Mais il y eut une autre raison, c’est parce qu’il me donna l’occasion de rencontrer un personnage assez fantastique : Boris Ponomarev.
Cette rencontre et ce qui me fut à cette époque permis de comprendre de l’histoire contemporaine, ouvrira la suite de mes mémoires consacrée à ma vie d’internationaliste.
Ponomarev était un personnage considérable, ils étaient trois à gérer les relations de l’URSS avec l’Europe, Gromyko, responsable des relations extérieures, Andropov, le dirigeant du KGB et lui Ponomarev. Il nous a reçues au Kremlin.
Je ne savais pas alors qui était Ponomarev, mais on m’apprit qu’il avait été un compagnon de Lénine et qu’il était le responsable des questions européennes et des partis non au pouvoir dans cette aire…
Son bureau au Kremlin m’apparut gigantesque, il avait des dimensions de cathédrale. Pourtant le décor paraissait intime comme dans une pièce de Tchekhov : des rideaux en filets brodés et des plantes vertes sur le rebord de la fenêtre ; j’imaginais volontiers ce septuagénaire alerte, au physique chaplinesque, en train de les arroser tous les matins. Sur la table autour de laquelle nous avions pris place se trouvait un samovar, des tasses en fine porcelaine au décor surchargé, des gâteaux dans des assiettes en métal argenté sur des napperons avec leur dentelle. Un gigantesque planisphère occupait un mur. En partant d’un pôle Nord élargi, il présentait la particularité de faire que l’URSS occupait l’essentiel de l’espace, la Chine elle-même était réduite et l’hémisphère sud n’était qu’un minuscule cône.

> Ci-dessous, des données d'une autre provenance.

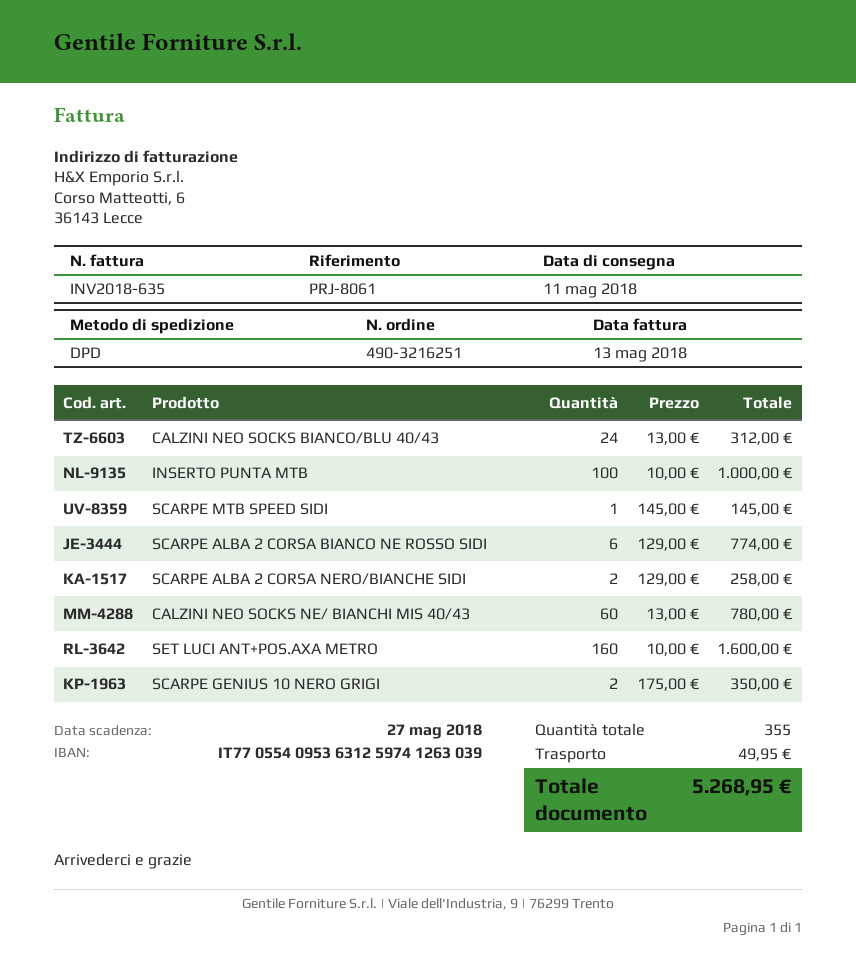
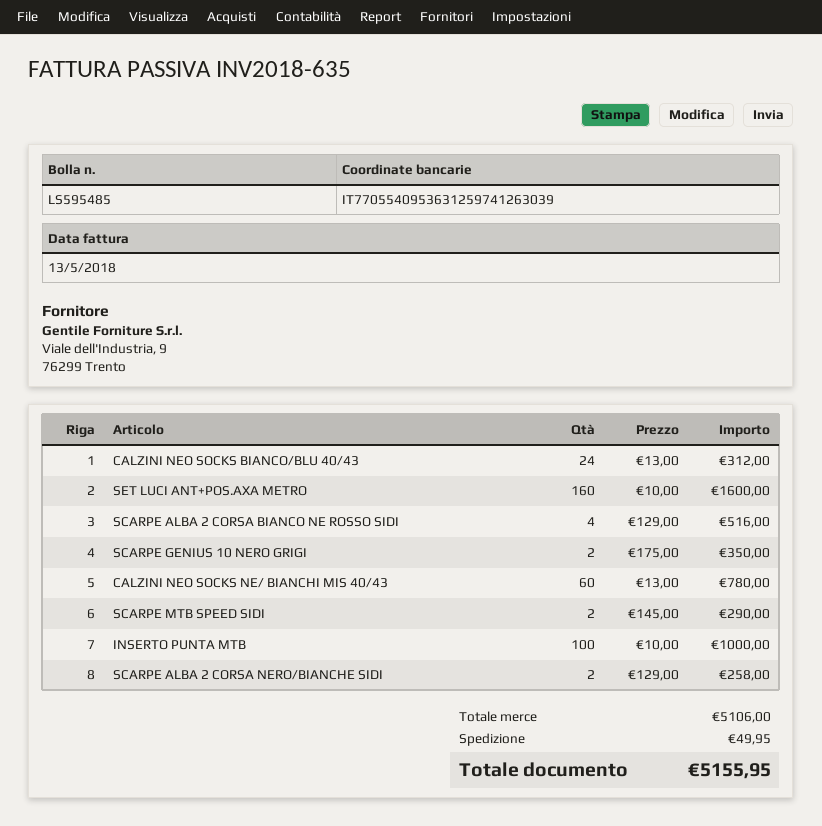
SCARPE MTB SPEED SIDI: 1 x 145.00 = 145.00 -> 2 x 145.00 = 290.00
SCARPE ALBA 2 CORSA BIANCO NE ROSSO SIDI: 6 x 129.00 = 774.00 -> 4 x 129.00 = 516.00
total: 5268.95 -> 5155.95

J’ai repensé à cette vision du monde un jour où Risquet m’a rapporté une des réflexions de Ponomarev lors d’une de leur rencontre où il avait été question de l’Angola.

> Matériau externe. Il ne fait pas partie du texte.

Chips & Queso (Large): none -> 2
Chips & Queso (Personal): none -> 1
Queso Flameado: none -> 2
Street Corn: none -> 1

« Vous devriez faire comme nous du temps de la cavalerie rouge, nous expédions des tracts pour convaincre les simples soldats souvent des mercenaires de déserter », lui avait-il suggéré.
« Je n’ai pas osé lui dire que nous étions dans la jungle et que la plupart de nos adversaires ne savaient pas lire », a commenté Risquet et il a ajouté : « J’avais le plus grand respect pour lui, mais j’ai toujours été frappé par la méconnaissance du reste du monde qui était la sienne, la volonté d’exporter un modèle avec générosité mais en ignorant souvent le terrain. »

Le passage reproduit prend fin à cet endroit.